着工物件・進行状況

光を取り込む家

2010年02月12日

変身。


外壁工事が終わり、仮設足場が撤去されると、
それまで足場が邪魔をしていた部分の工事が始まります。
玄関部分では、いよいよタイル貼りの工事です。
まずは下地作り。
コンクリートでおおよその(とはいってもかなり正確ですが)
形状を作ります。その後モルタルにてさらに下地調整。
外部ですから、水がたまらないように少し勾配をつけてあります。


そのあとにやっとタイルの登場となります。
タイル貼りの仕上がりは下地に手間をかけただけ、美しくなります。
仕上げ工事はほとんどが同じ理屈。
仕上げ材そのもののきれいさも大事ですが、下地の善し悪しがとても大切なんです。 

  


そんな頃、
内部ではクロス貼り工事が進んでいます。
そうそう、
この物件は天井を塗装仕上げとしました。
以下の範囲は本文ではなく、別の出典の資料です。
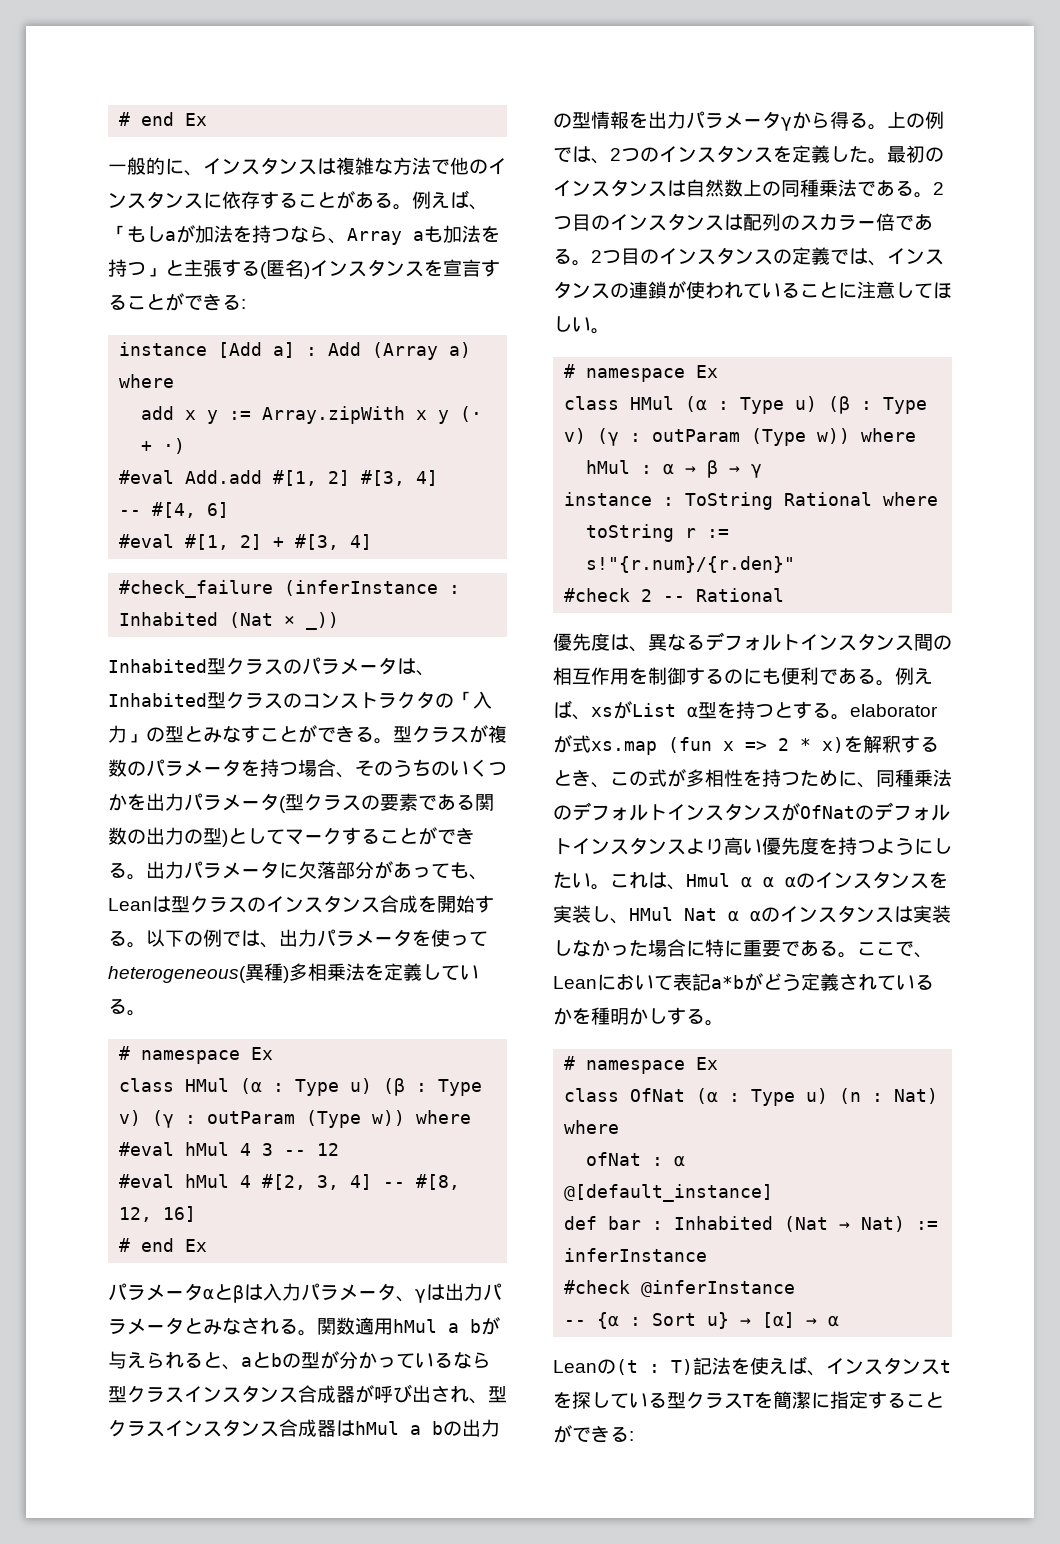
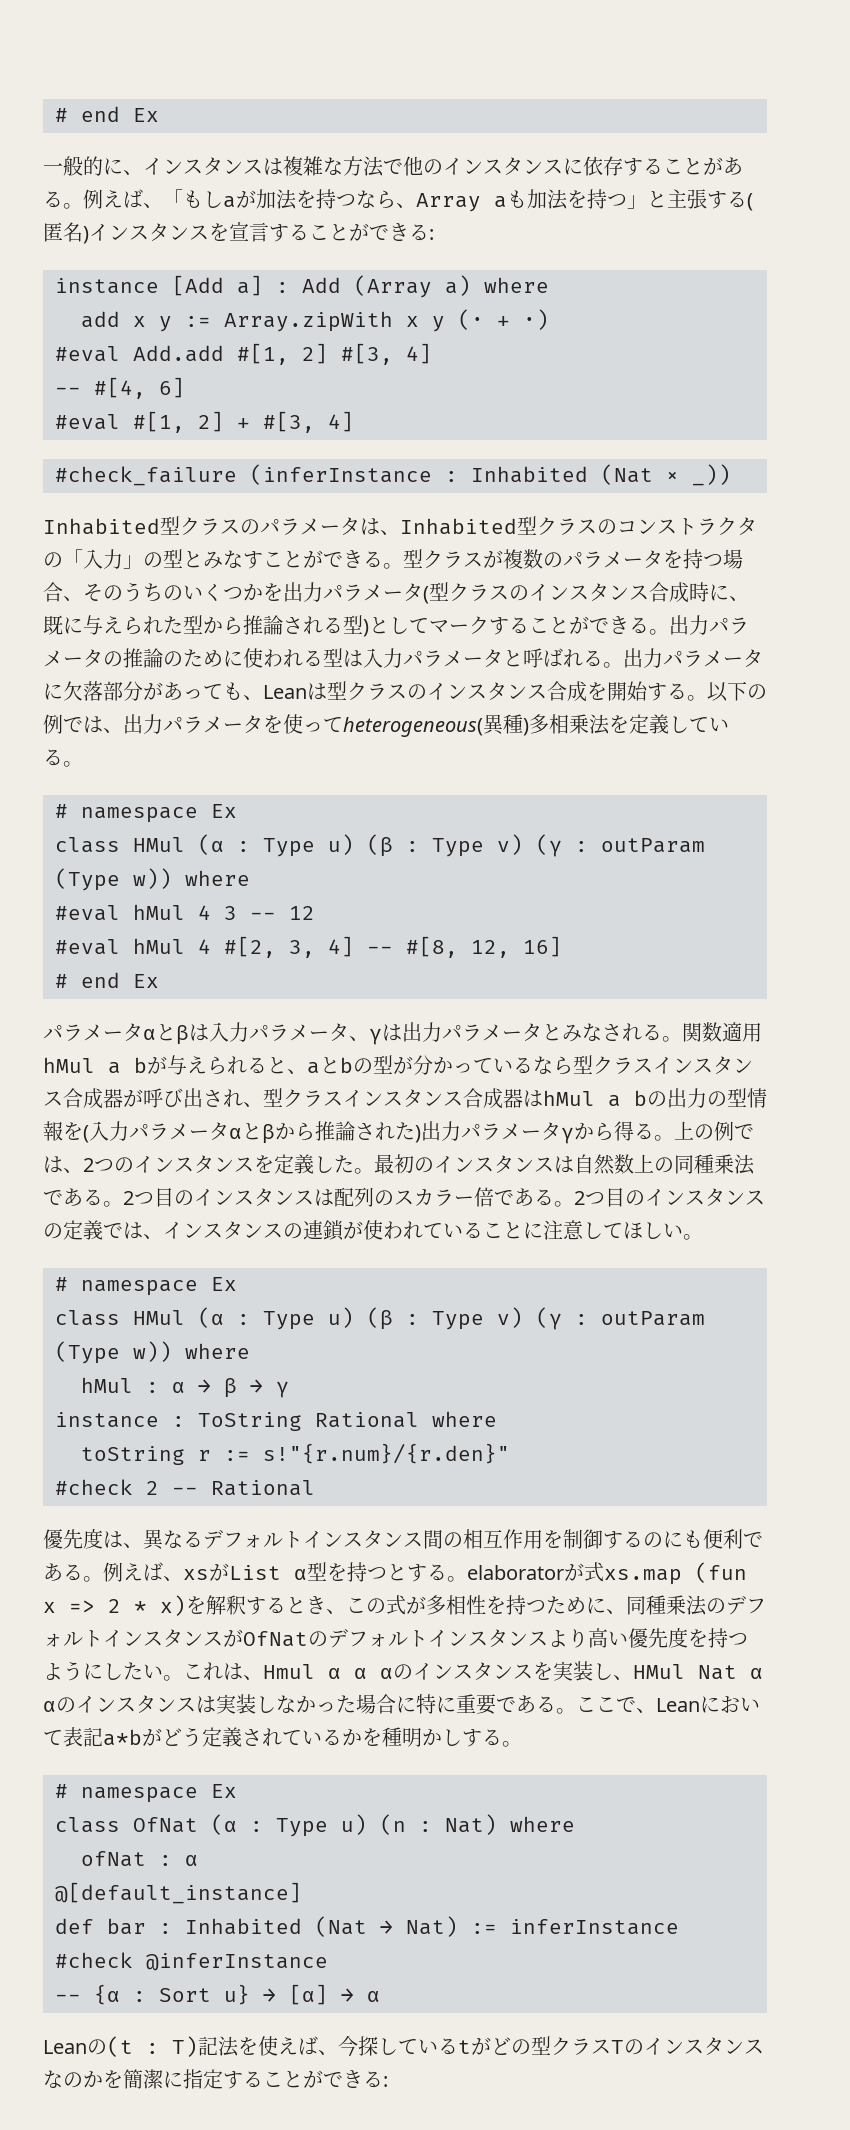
- 型クラスが複数のパラメータを持つ場合、そのうちのいくつかを出力パラメータ(型クラスの要素である関数の出力の型)としてマークすることができる。
+ 型クラスが複数のパラメータを持つ場合、そのうちのいくつかを出力パラメータ(型クラスのインスタンス合成時に、既に与えられた型から推論される型)としてマークすることができる。
- 出力パラメータに欠落部分があっても、Leanは型クラスのインスタンス合成を開始する。
+ 出力パラメータの推論のために使われる型は入力パラメータと呼ばれる。出力パラメータに欠落部分があっても、Leanは型クラスのインスタンス合成を開始する。
- 関数適用hMul a bが与えられると、aとbの型が分かっているなら型クラスインスタンス合成器が呼び出され、型クラスインスタンス合成器はhMul a bの出力の型情報を出力パラメータγから得る。
+ 関数適用hMul a bが与えられると、aとbの型が分かっているなら型クラスインスタンス合成器が呼び出され、型クラスインスタンス合成器はhMul a bの出力の型情報を(入力パラメータαとβから推論された)出力パラメータγから得る。
- Leanの(t : T)記法を使えば、インスタンスtを探している型クラスTを簡潔に指定することができる:
+ Leanの(t : T)記法を使えば、今探しているtがどの型クラスTのインスタンスなのかを簡潔に指定することができる:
すでに仕上がった状態です。
シンプルモダンの家らしく、真っ白でシャープな印象です。
クロス工事は前述の通り、下地処理が命。
通常は3回の下地処理をします。


3回の処理はそれぞれ違うパテ材を使用。
1番目は下塗り用パテ。目で見てわかるくらいの粗めの粒。穴や継ぎ手を埋めます。
2番目は中塗り用パテ。滑らかな下地をコレで調整。ここが特に肝心。
3番目は仕上げ用パテ。パテ処理部分と処理していない部分を段差なく繋げます。
最後にペーパーでさらに削り合わせ、
コレでいよいよクロスを貼ります。

話がそれますが、
『張る』と『貼る』の違い、解りますか?
建築では、釘やビスなどで留めつけることを『張る』と言い、
糊や接着剤のみで固定することを『貼る』と言って区別する習慣があります。
コレ聞いたことのない材料でも施工法方法が想像できますよね。 

それではここでこの家の最大のこだわり、
階段のご紹介をしましょう。
据え付けから仕上がりを比べてみてください。

 

まずは据え付け直後。
塗装はまだ工場で塗られた錆び止めの状態です。
はるばる佐賀県からやってきました。
作ってくれた鉄工所の職人さんのこだわりが各部にうかがえます。
ただ組み立てるだけではなく、場所によって溶接方法を変え、
見た目が良くなるように配慮されていました。
思わずうなって見てしまいました。
踏み板はまだ工事用のもの。
それでもシャープな印象は伝わります。

 

 

 

鉄骨部分の塗装がされました。
色は白。
錆び止めのグレーの印象からガラッと変わりました。
塗料には耐久性があり、表面が非常に硬くなる材料を使用。
ただきれいにするだけじゃない、ここにもこだわりがあります。

 

 

 

 

そしていよいよ踏み板が取り付けられました。
素材はFRP製のグレーチングと、ポリカーボネイトの透明の板。
透き通った階段です。
この家のコンセプト、
『光を取り込む家』
を象徴するような存在感です。
お客様のイメージ通りの階段が出来上がったようです。
わたしたちとしても、自慢の階段となりました。